Try it
Among the entries below, find the line with "[12,21,160,60] 24,792 分享", then quote it and each following line up to and including the line with "[71,74,372,325] [image] ->", and nothing else.

Exercise data
= = = = = = =

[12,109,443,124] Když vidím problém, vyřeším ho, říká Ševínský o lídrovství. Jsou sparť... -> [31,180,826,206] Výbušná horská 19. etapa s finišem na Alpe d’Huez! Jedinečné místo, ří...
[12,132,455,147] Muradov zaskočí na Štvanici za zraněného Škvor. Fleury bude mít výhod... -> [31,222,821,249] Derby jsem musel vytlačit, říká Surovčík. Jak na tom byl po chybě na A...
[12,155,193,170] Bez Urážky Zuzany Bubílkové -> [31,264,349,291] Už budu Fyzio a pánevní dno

= = = = = = =

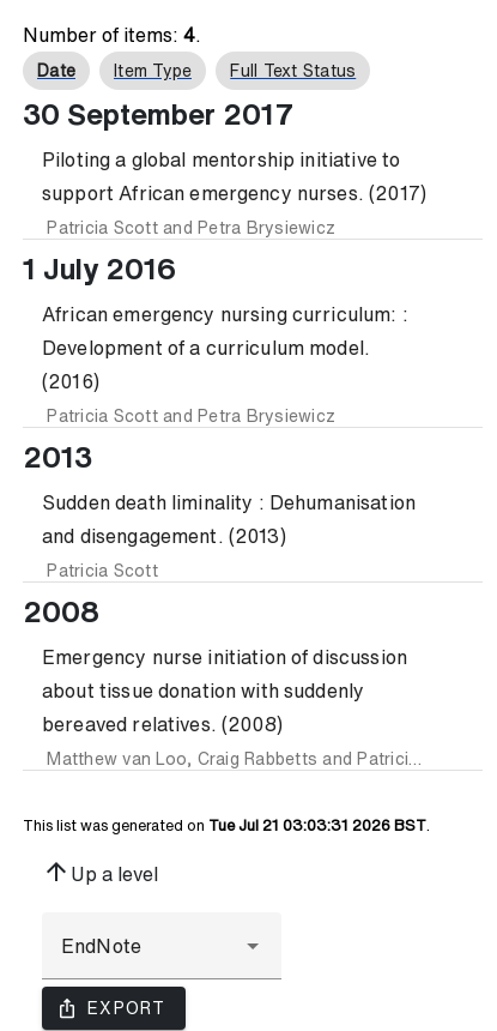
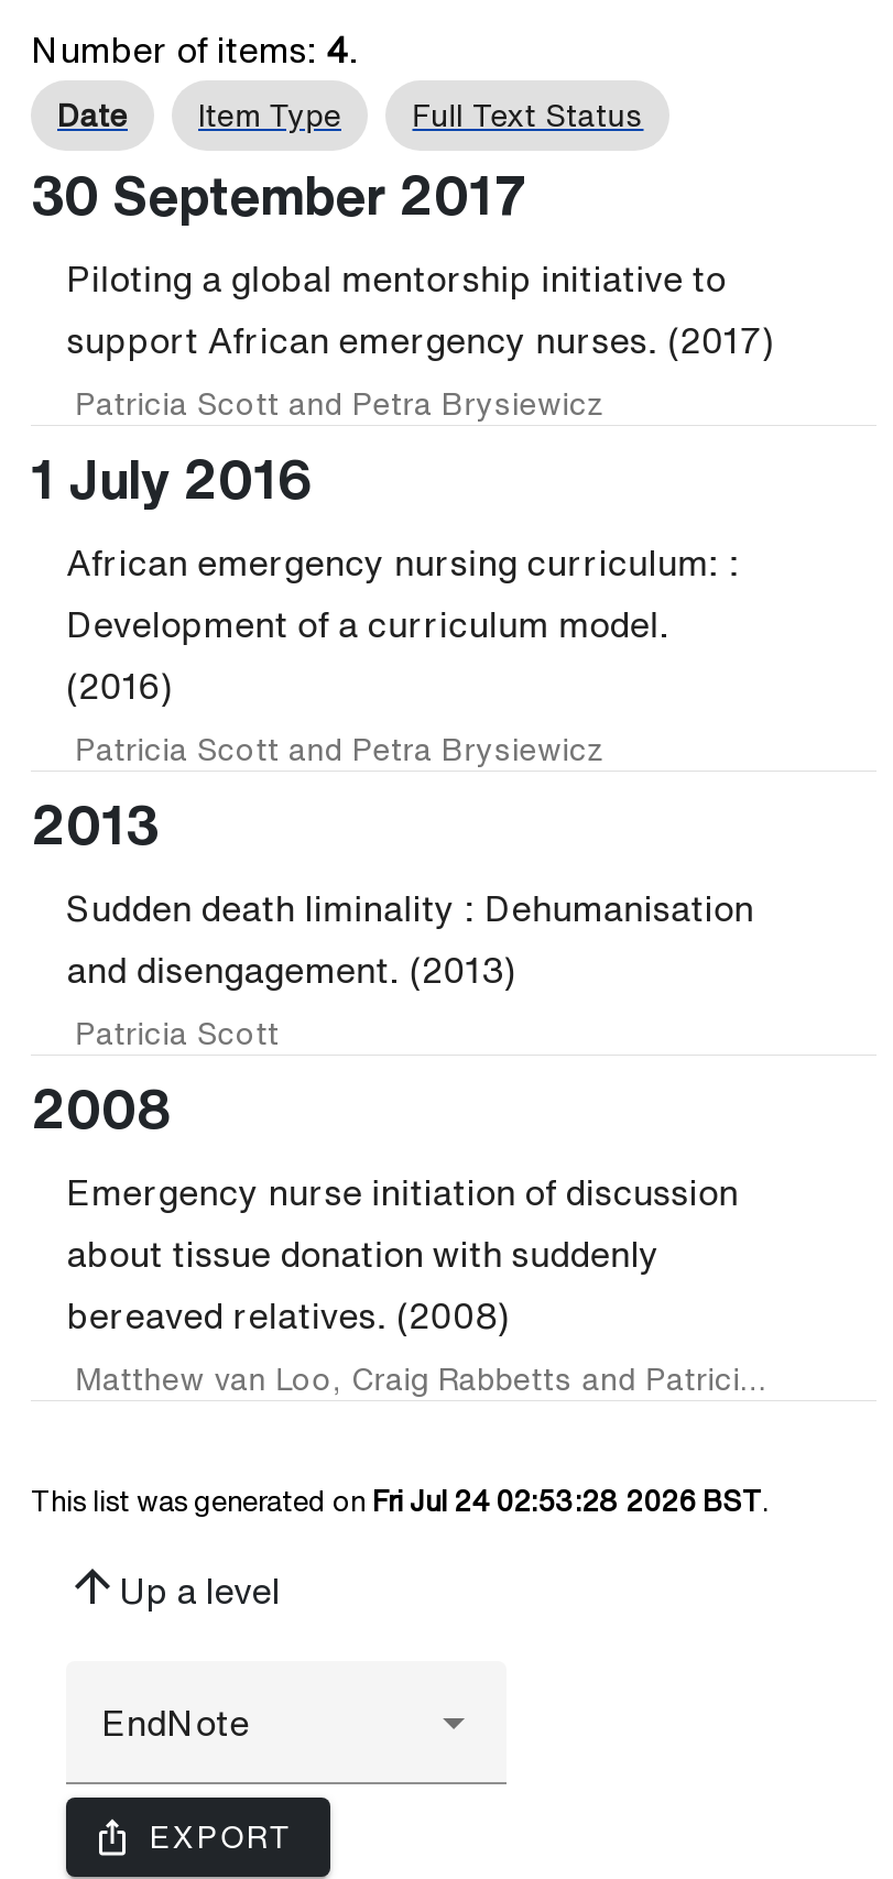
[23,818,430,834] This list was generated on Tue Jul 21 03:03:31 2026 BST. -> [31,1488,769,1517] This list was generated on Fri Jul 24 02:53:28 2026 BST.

= = = = = = =

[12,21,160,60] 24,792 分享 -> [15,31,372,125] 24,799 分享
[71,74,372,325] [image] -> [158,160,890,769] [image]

= = = = = = =

Response box
[12,21,160,60] 24,792 分享 -> [15,31,372,125] 24,799 分享
[71,74,372,325] [image] -> [158,160,890,769] [image]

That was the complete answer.